* [WHAT NEEDS TO BE DONE] Transcribe each entry below exactly. Pictures do not go in the copy.

* [THE DATA]
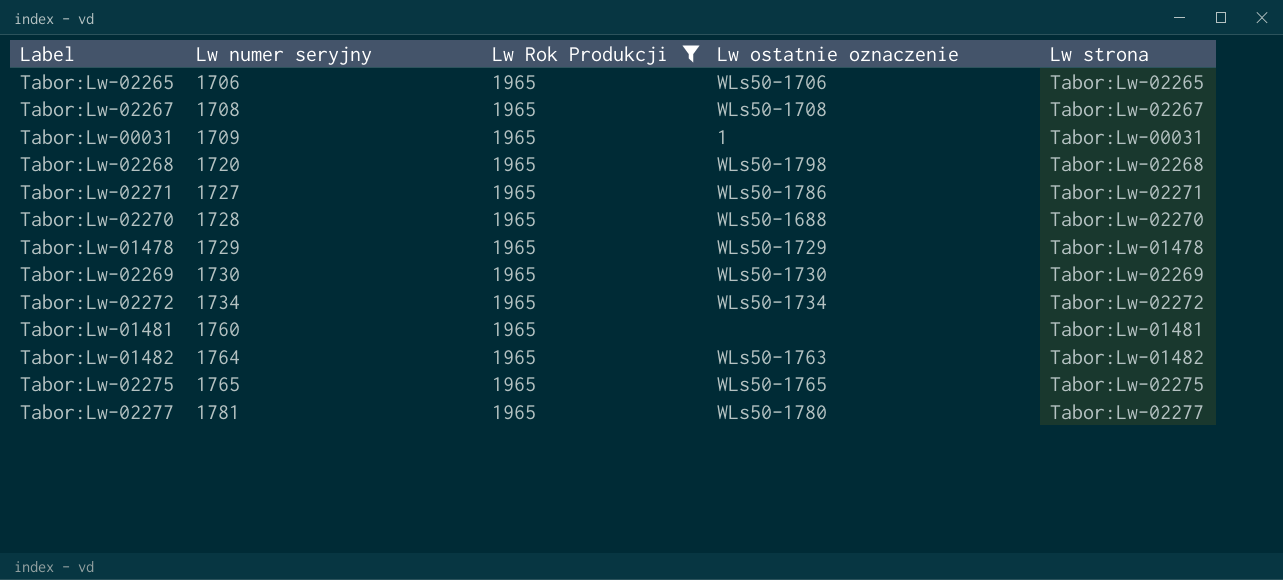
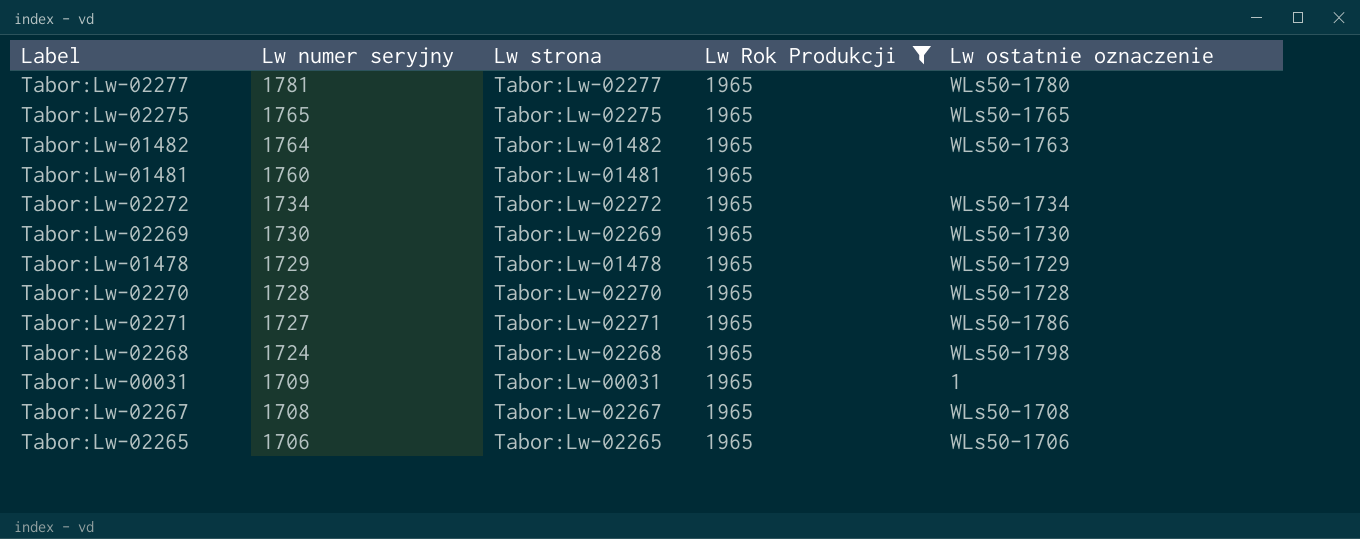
row order: Lw numer seryjny ascending -> Lw numer seryjny descending
column Lw strona | position: 5 -> 3
Tabor:Lw-02270 | Lw ostatnie oznaczenie: WLs50-1688 -> WLs50-1728
Tabor:Lw-02268 | Lw numer seryjny: 1720 -> 1724

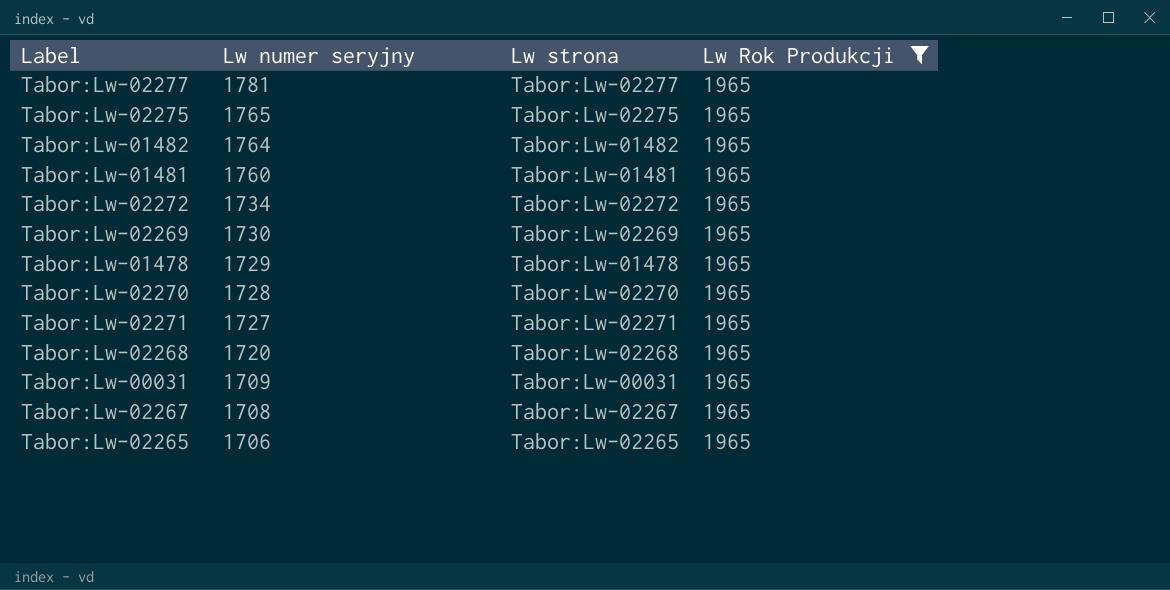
column Lw ostatnie oznaczenie | position: 5 -> none
Tabor:Lw-02268 | Lw numer seryjny: 1724 -> 1720

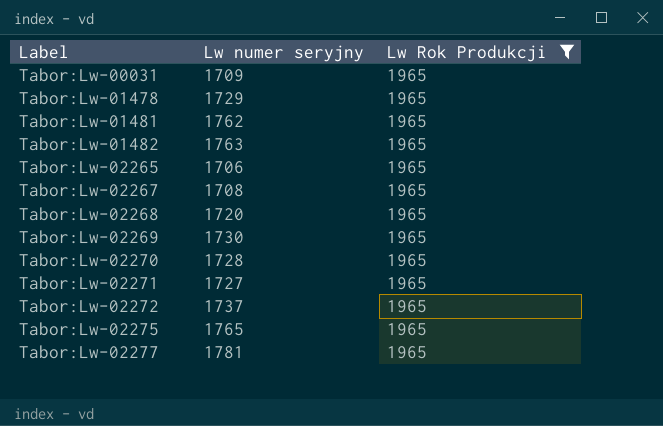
row order: Lw numer seryjny descending -> Label ascending
column Lw strona | position: 3 -> none
Tabor:Lw-01481 | Lw numer seryjny: 1760 -> 1762
Tabor:Lw-01482 | Lw numer seryjny: 1764 -> 1763
Tabor:Lw-02272 | Lw numer seryjny: 1734 -> 1737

* [SOLUTION FOR THIS TASK]
row order: Lw numer seryjny ascending -> Lw numer seryjny descending
column Lw strona | position: 5 -> 3
Tabor:Lw-02270 | Lw ostatnie oznaczenie: WLs50-1688 -> WLs50-1728
Tabor:Lw-02268 | Lw numer seryjny: 1720 -> 1724

column Lw ostatnie oznaczenie | position: 5 -> none
Tabor:Lw-02268 | Lw numer seryjny: 1724 -> 1720

row order: Lw numer seryjny descending -> Label ascending
column Lw strona | position: 3 -> none
Tabor:Lw-01481 | Lw numer seryjny: 1760 -> 1762
Tabor:Lw-01482 | Lw numer seryjny: 1764 -> 1763
Tabor:Lw-02272 | Lw numer seryjny: 1734 -> 1737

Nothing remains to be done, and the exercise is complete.